=== RECORDS PROVIDED ===
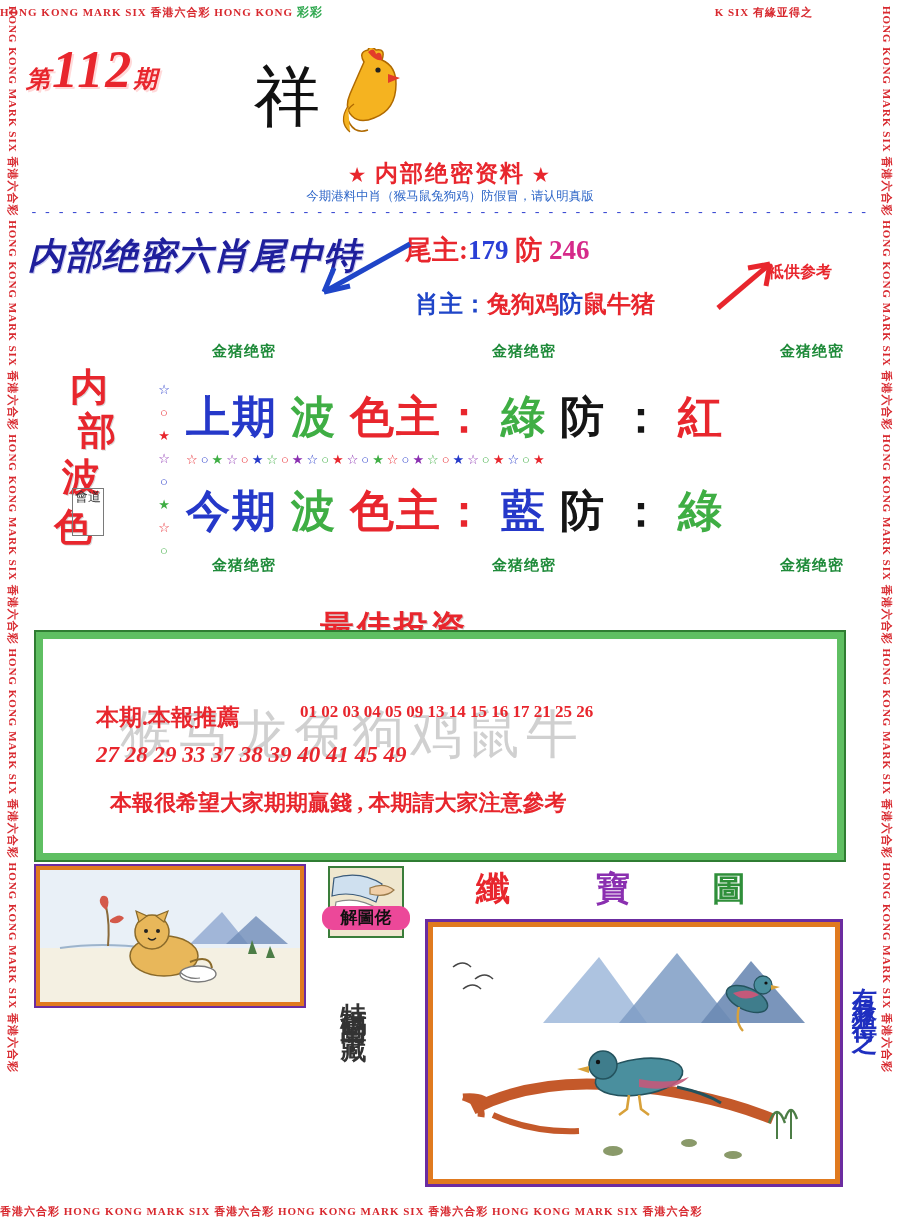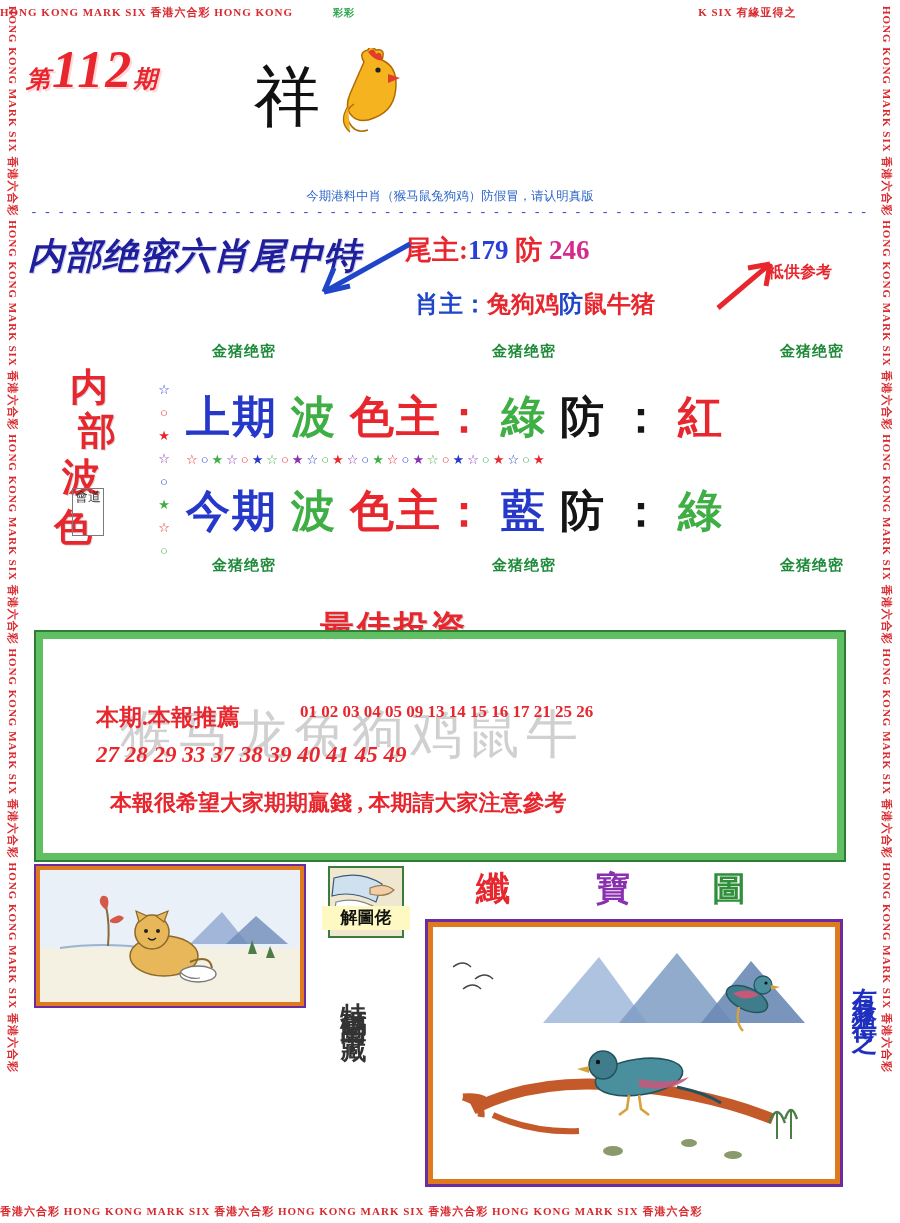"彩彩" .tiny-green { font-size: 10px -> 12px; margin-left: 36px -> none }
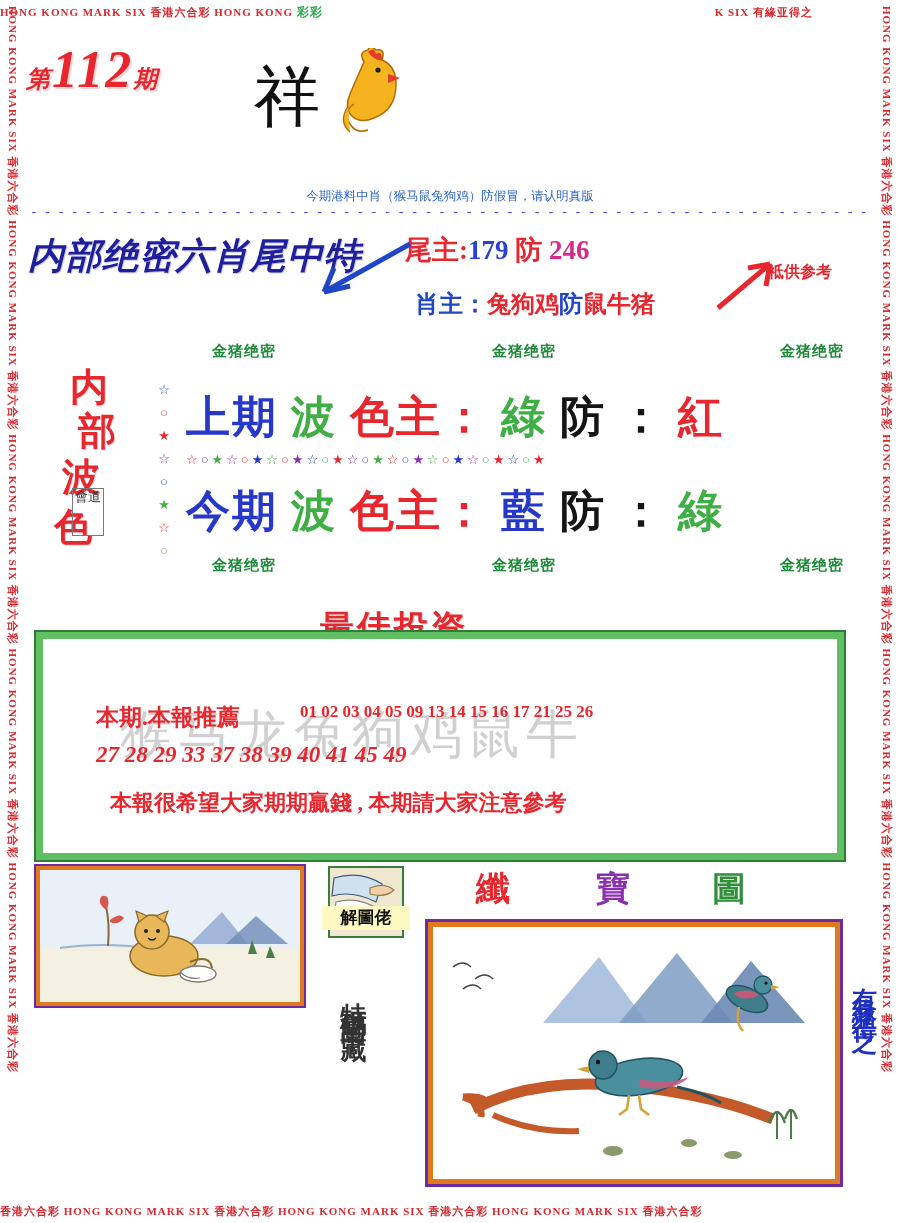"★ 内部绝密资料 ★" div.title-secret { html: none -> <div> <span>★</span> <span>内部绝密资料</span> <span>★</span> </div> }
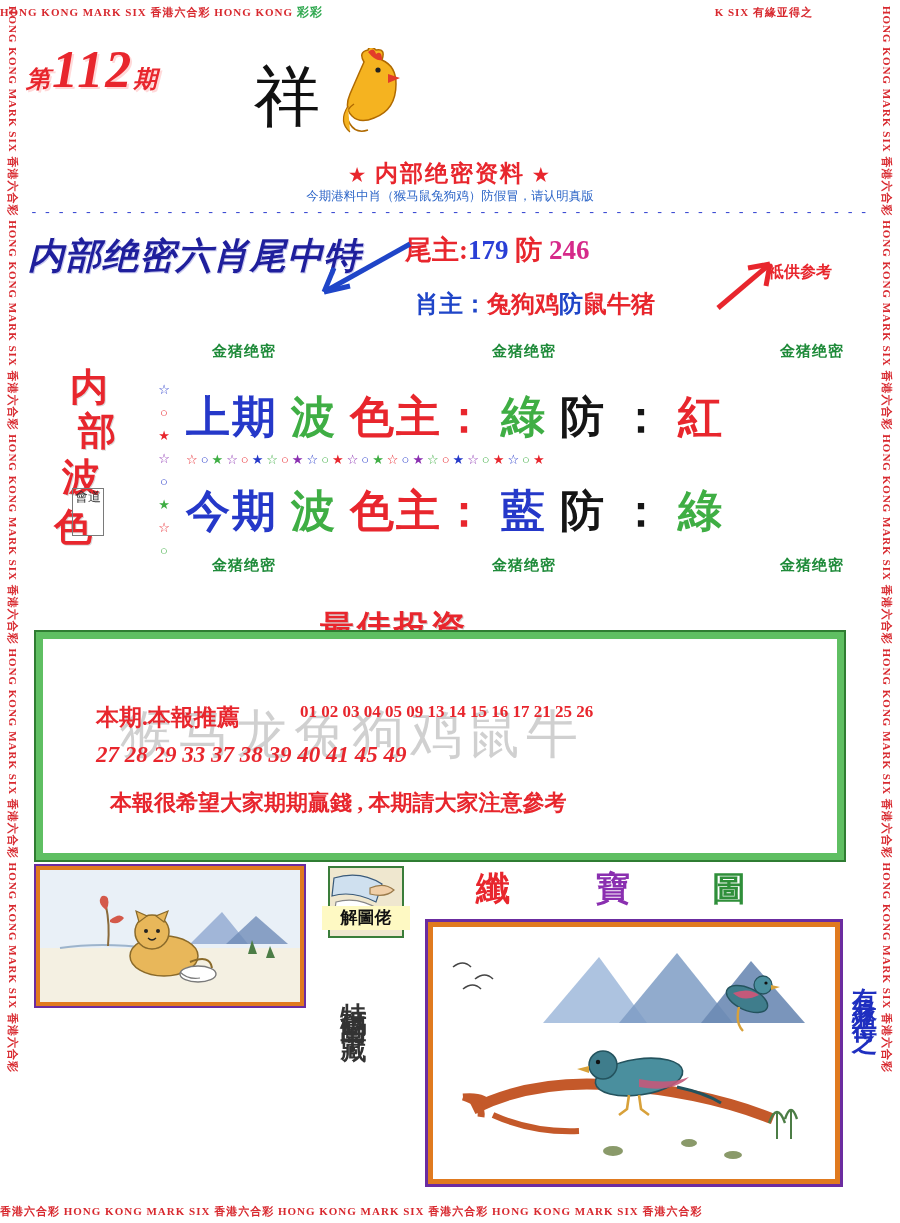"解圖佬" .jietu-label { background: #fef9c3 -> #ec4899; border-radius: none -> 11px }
===
=== RECORDS PROVIDED ===
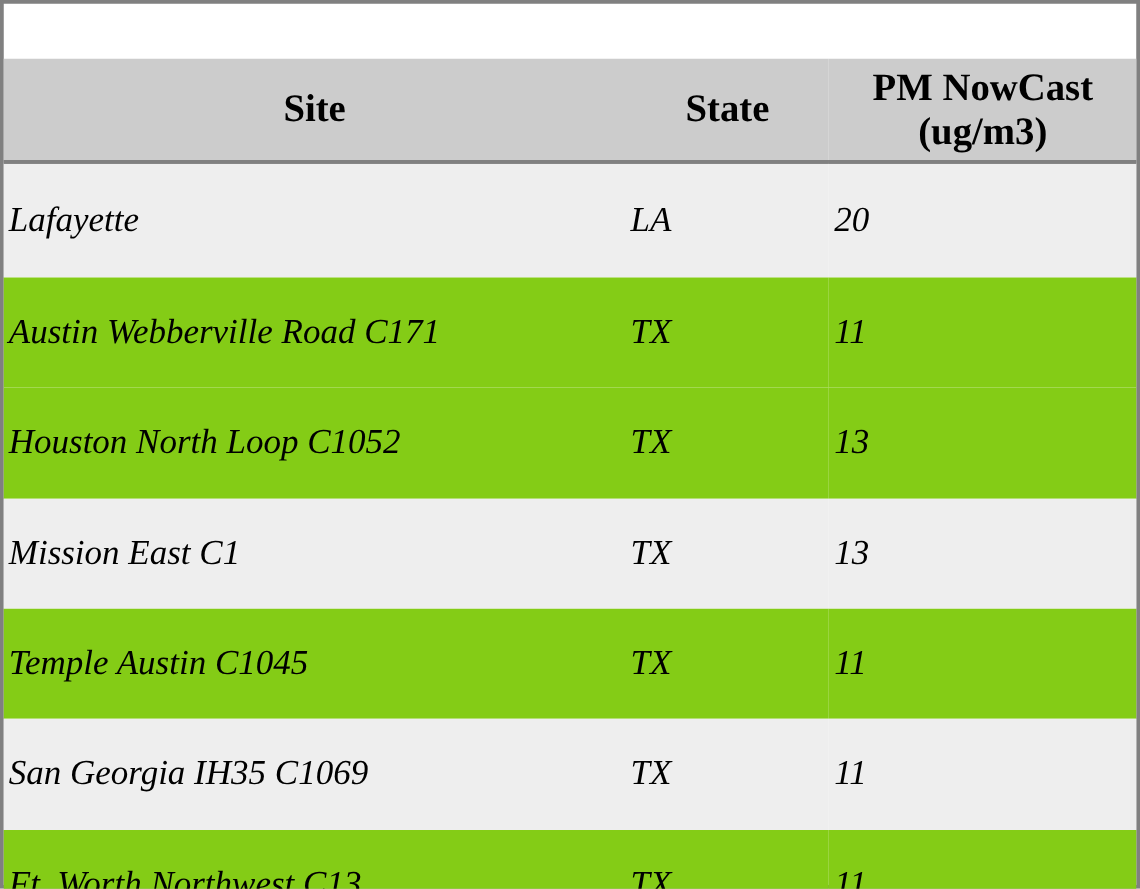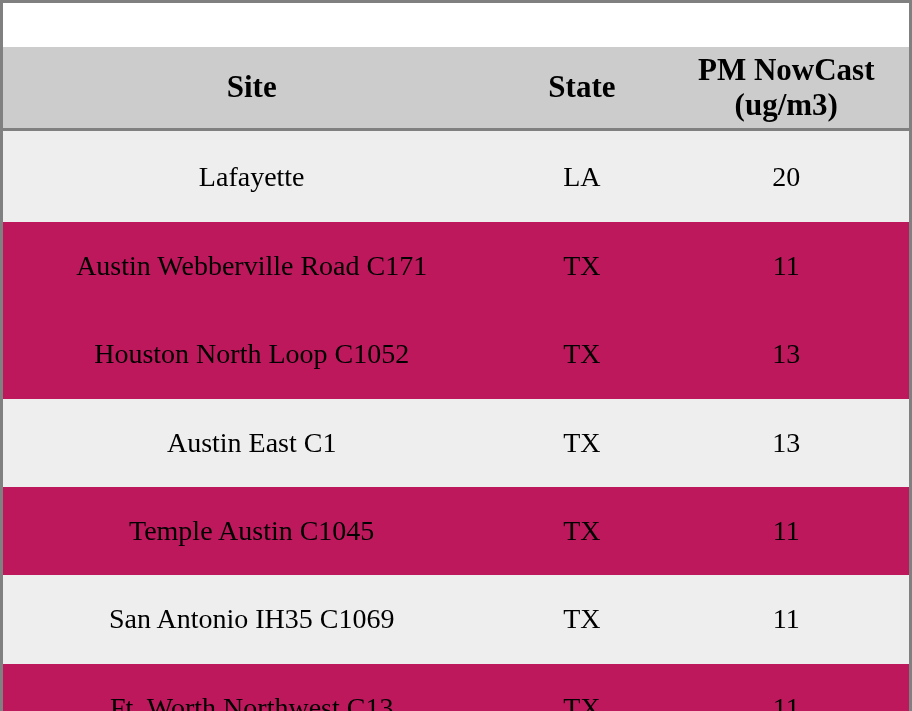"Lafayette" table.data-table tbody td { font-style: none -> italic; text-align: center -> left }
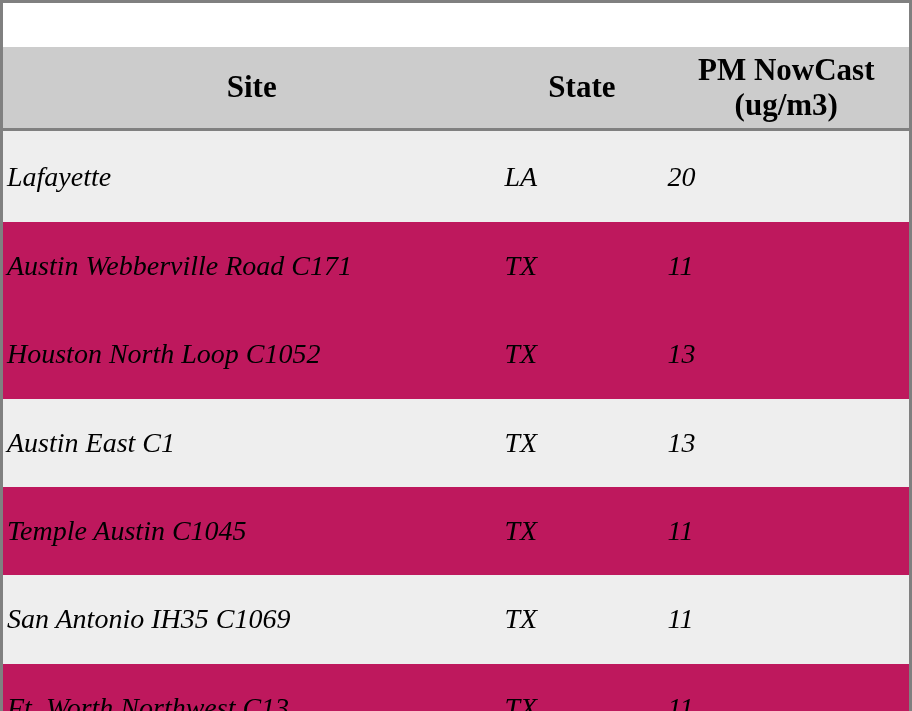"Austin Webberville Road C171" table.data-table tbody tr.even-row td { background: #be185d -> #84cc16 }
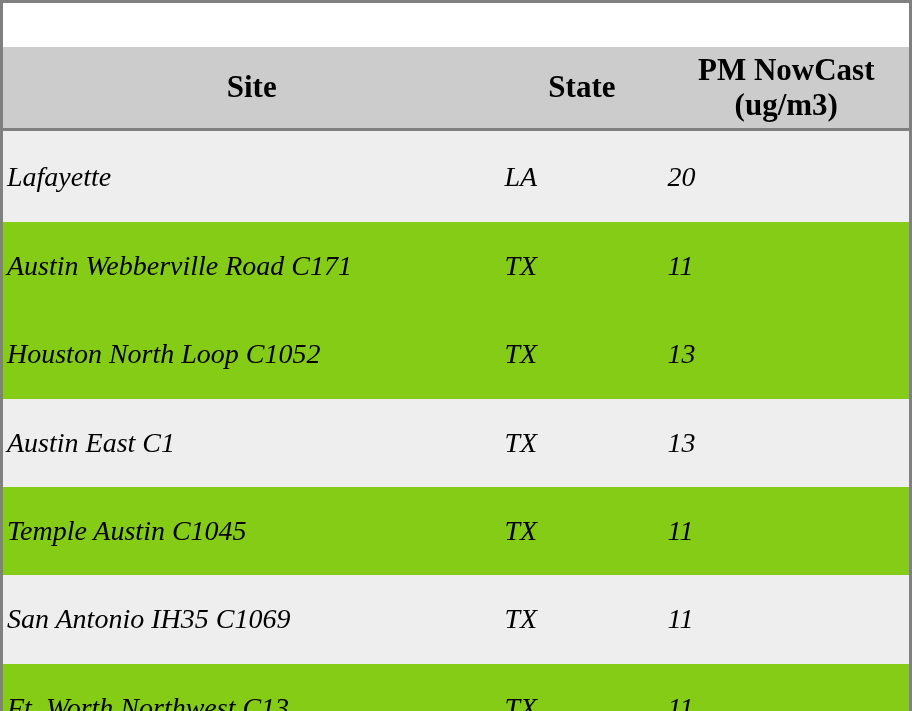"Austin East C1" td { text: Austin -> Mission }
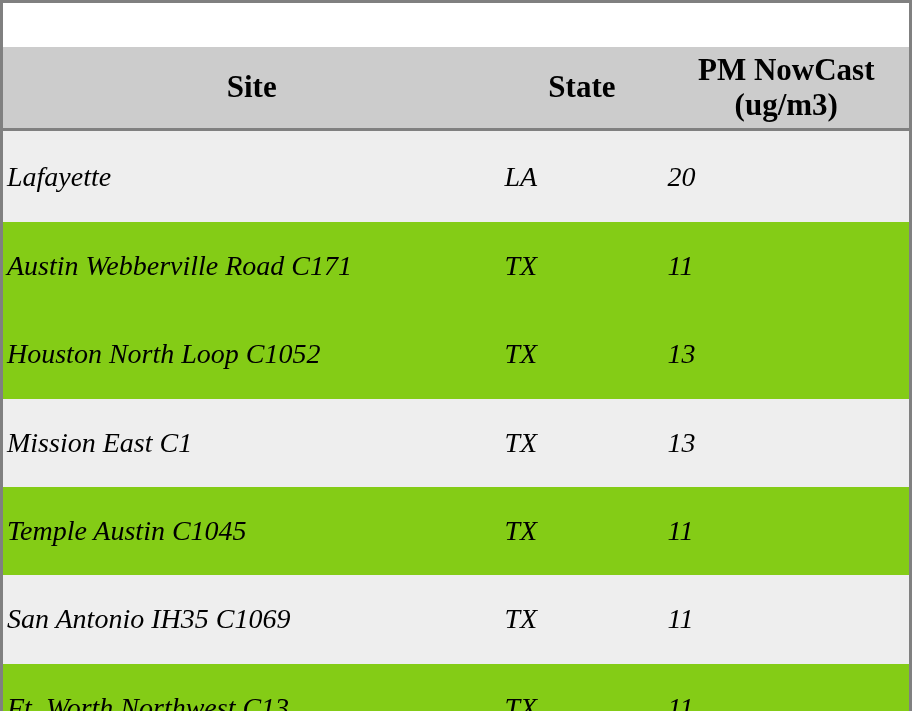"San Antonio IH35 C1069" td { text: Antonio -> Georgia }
===
(ACTION ITEM)
Range to copy from the listing above: the line containing "table.data-table tbody td" down to the line containing "text: Antonio ->", both included. Reproduce it exactly, minus the pictures, and add nothing.

(EXERCISE OUTPUT)
"Lafayette" table.data-table tbody td { font-style: none -> italic; text-align: center -> left }
"Austin Webberville Road C171" table.data-table tbody tr.even-row td { background: #be185d -> #84cc16 }
"Austin East C1" td { text: Austin -> Mission }
"San Antonio IH35 C1069" td { text: Antonio -> Georgia }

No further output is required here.